2. **Identify Data Requests:**
- Look for requests that fetch the stock data. These requests are often made to an API endpoint and return data in JSON format.
- Analyze the request headers, method (GET or POST), and any query parameters or payloads used to retrieve the data.

3. **Craft Custom Requests with Scrapy:**
- Using Scrapy, a popular web scraping framework in Python, create a spider to mimic the identified requests that fetch the stock data.
- Ensure to include any required headers, cookies, or parameters identified in the previous step. This can involve setting custom headers or cookies in your Scrapy spider to ensure the server accepts and processes your request as if it were coming from a legitimate user.

4. **Parse and Save the Data:**
- Once the data is retrieved, parse the JSON response to extract the necessary information.
- Save the parsed data into a structured format like CSV or a database for further analysis or processing. This step is crucial for transforming the raw data into a usable format for data analysis, machine learning models, or any other intended use case.

## Feature Engineering

Feature engineering is crucial in preparing raw data for machine learning models by creating meaningful input features. For the analysis of weekly Tunisian stock market data, the following steps were implemented:

### Date Extraction

- Converted the date column to datetime format to facilitate extraction of temporal features.
- Extracted features such as year, month, day_of_month, and week_of_year to capture seasonal and time-related patterns.

### Price Features

- Calculated `price_range` as the difference between `highestPrice` and `lowestPrice` to capture weekly price volatility.
- Derived `price_change` as the difference between `closingPrice` and `openingPrice` to gauge weekly price movement.
- Computed `weekly_return` as the percentage change from `openingPrice` to `closingPrice`, normalized to account for weekly fluctuations.

### Volume Transformation

- Applied a logarithmic transformation (`log_volume`) to the volume column to normalize the distribution and reduce skewness, making the volume data more suitable for modeling.

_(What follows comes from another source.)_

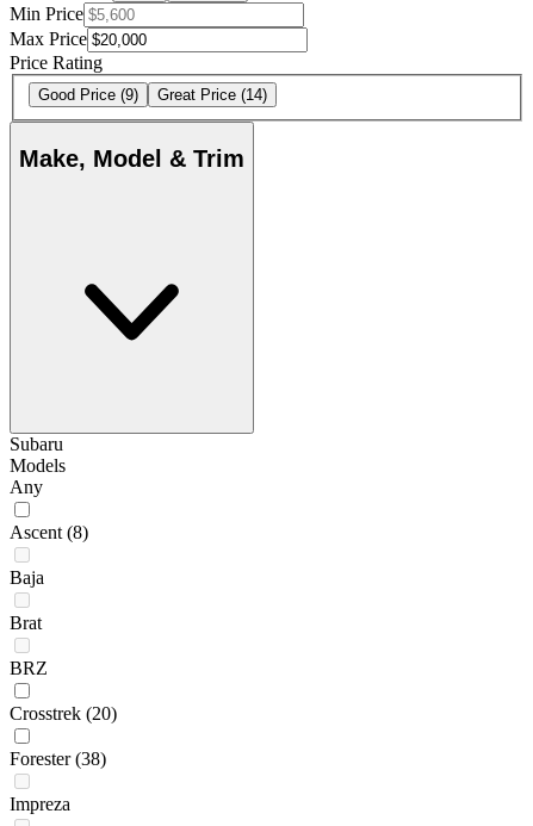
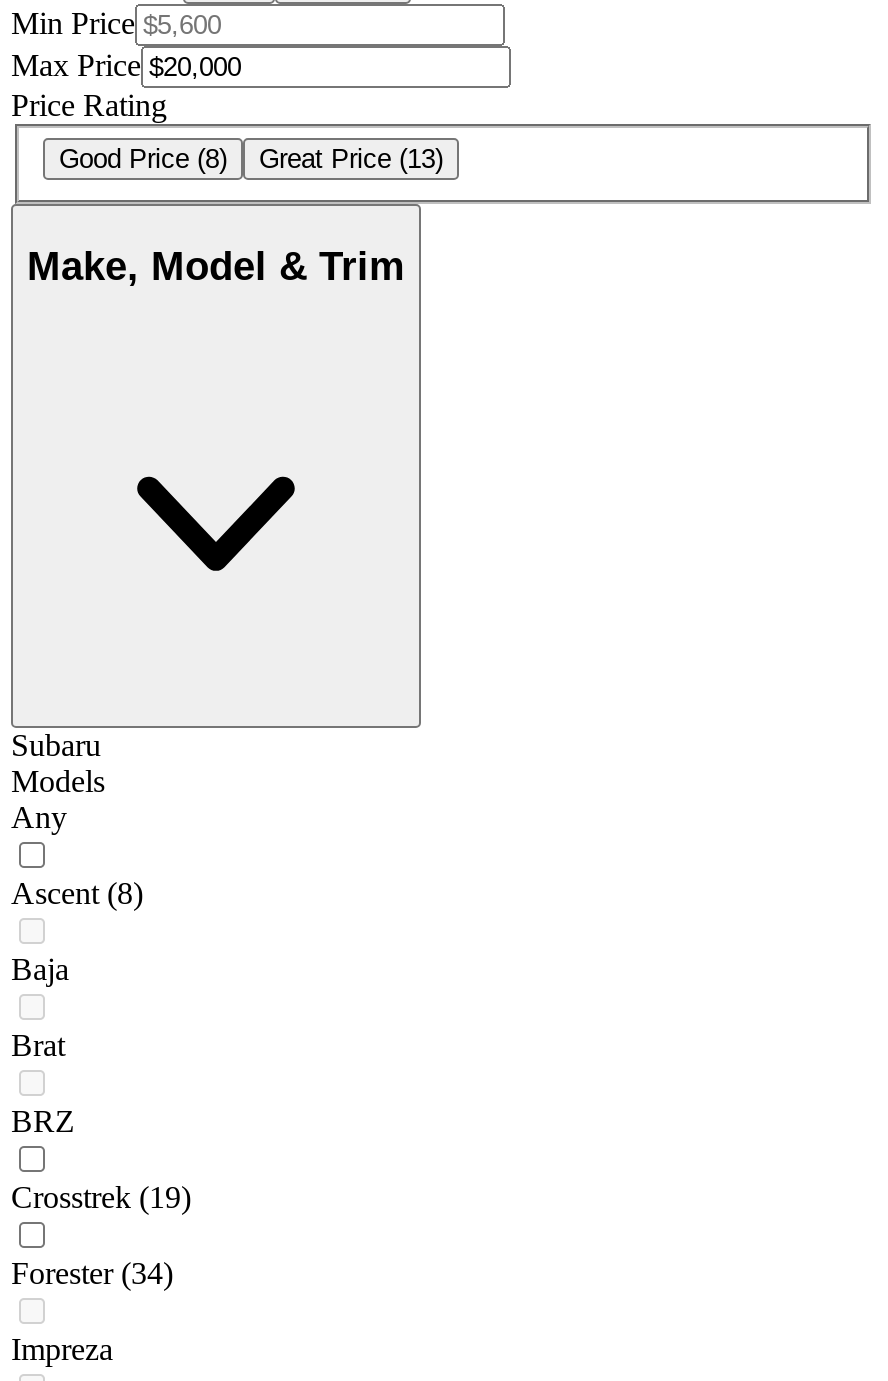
[38,86,138,104] Good Price (9) -> [59,145,227,175] Good Price (8)
[157,86,267,104] Great Price (14) -> [259,145,443,175] Great Price (13)
[10,704,117,724] Crosstrek (20) -> [11,1181,191,1215] Crosstrek (19)
[10,749,106,769] Forester (38) -> [11,1257,173,1291] Forester (34)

### Moving Averages and Volatility

- Calculated `moving_avg_4` as the 4-week rolling average of `closingPrice` to smooth out short-term fluctuations and identify long-term trends.
- Utilized exponential moving average (`ema_4`) to give more weight to recent prices while computing the average, reflecting recent market sentiment.
- Determined `volatility_4` as the 4-week rolling standard deviation of `closingPrice` to quantify the weekly price fluctuation or risk.

### Data Handling

- Handled missing values in rolling statistics by filling NaN values appropriately, ensuring continuity in feature calculations.

These engineered features are designed to enhance the predictive capability of machine learning models by providing meaningful insights into the dynamics of weekly stock market behavior. The processed dataset, containing these engineered features alongside the target variable (`closingPrice`), is then used for training and evaluating predictive models in subsequent steps.

By performing robust feature engineering, the aim is to improve model accuracy and effectiveness in forecasting stock prices based on historical data patterns.